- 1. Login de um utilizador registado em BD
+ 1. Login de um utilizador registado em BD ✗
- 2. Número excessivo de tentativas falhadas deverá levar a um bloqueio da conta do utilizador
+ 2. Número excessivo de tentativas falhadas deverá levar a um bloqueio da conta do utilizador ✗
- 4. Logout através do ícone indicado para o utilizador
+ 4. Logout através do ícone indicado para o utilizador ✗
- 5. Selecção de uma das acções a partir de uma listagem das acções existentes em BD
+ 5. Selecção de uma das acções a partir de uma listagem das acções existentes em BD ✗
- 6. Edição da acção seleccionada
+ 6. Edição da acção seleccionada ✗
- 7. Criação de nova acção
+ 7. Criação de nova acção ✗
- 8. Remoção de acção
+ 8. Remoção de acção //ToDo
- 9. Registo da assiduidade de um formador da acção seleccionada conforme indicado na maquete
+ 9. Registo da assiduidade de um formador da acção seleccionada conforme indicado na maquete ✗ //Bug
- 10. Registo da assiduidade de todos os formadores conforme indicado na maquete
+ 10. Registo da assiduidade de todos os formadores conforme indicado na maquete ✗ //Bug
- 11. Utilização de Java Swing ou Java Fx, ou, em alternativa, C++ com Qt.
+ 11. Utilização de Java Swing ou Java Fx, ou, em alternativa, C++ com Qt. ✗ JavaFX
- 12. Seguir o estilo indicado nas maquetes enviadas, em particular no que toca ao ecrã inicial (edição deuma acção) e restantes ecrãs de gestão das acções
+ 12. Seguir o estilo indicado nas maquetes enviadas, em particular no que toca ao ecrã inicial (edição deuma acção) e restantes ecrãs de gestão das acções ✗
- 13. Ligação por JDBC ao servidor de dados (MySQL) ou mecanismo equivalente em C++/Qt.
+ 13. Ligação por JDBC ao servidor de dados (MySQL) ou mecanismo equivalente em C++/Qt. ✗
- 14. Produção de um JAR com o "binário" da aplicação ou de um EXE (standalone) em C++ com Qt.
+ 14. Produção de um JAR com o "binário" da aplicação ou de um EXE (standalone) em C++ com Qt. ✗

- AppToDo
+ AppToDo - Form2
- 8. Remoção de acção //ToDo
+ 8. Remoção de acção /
● ● ● ● ●
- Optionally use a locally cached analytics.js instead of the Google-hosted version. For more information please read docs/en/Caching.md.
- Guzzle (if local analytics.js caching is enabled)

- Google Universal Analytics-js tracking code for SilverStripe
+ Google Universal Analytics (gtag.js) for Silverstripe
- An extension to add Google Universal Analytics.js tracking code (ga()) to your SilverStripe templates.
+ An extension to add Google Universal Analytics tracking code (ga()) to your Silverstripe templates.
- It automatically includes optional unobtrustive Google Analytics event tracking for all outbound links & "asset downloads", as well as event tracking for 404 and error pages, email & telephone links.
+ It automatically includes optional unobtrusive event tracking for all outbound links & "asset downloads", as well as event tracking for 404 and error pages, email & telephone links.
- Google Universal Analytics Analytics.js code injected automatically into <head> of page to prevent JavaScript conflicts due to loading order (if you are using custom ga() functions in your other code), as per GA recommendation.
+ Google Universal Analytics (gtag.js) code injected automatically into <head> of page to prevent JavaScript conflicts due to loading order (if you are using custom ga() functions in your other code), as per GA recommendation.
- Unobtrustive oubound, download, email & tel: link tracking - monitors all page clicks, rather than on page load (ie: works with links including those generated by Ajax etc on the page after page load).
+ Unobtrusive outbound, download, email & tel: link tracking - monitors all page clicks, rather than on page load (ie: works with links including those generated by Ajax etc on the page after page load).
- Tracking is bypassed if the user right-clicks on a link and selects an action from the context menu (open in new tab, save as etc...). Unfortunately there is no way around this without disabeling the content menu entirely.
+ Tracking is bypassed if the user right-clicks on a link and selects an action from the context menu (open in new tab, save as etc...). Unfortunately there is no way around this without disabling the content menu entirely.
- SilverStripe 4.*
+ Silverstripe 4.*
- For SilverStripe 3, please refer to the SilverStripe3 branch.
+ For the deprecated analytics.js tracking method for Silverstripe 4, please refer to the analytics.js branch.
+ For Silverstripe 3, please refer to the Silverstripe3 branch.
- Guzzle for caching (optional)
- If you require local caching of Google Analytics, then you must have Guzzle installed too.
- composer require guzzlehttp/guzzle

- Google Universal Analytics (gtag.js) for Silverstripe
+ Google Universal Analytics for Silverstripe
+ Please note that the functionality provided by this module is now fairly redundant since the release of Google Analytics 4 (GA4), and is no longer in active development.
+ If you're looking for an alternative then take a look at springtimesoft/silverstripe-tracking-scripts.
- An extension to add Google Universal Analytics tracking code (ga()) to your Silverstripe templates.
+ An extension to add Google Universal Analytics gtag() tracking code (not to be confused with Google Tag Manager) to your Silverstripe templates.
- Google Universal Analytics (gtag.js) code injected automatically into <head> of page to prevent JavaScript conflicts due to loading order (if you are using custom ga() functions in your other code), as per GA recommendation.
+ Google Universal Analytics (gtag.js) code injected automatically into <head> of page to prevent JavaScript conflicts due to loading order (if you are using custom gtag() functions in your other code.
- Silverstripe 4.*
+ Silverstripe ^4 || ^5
● ● ● ● ●
* [About this exercise]:
Look through the listing above and copy each line with the word "Swing" in it.

* [Solution for this task]:
- 11. Utilização de Java Swing ou Java Fx, ou, em alternativa, C++ com Qt.
+ 11. Utilização de Java Swing ou Java Fx, ou, em alternativa, C++ com Qt. ✗ JavaFX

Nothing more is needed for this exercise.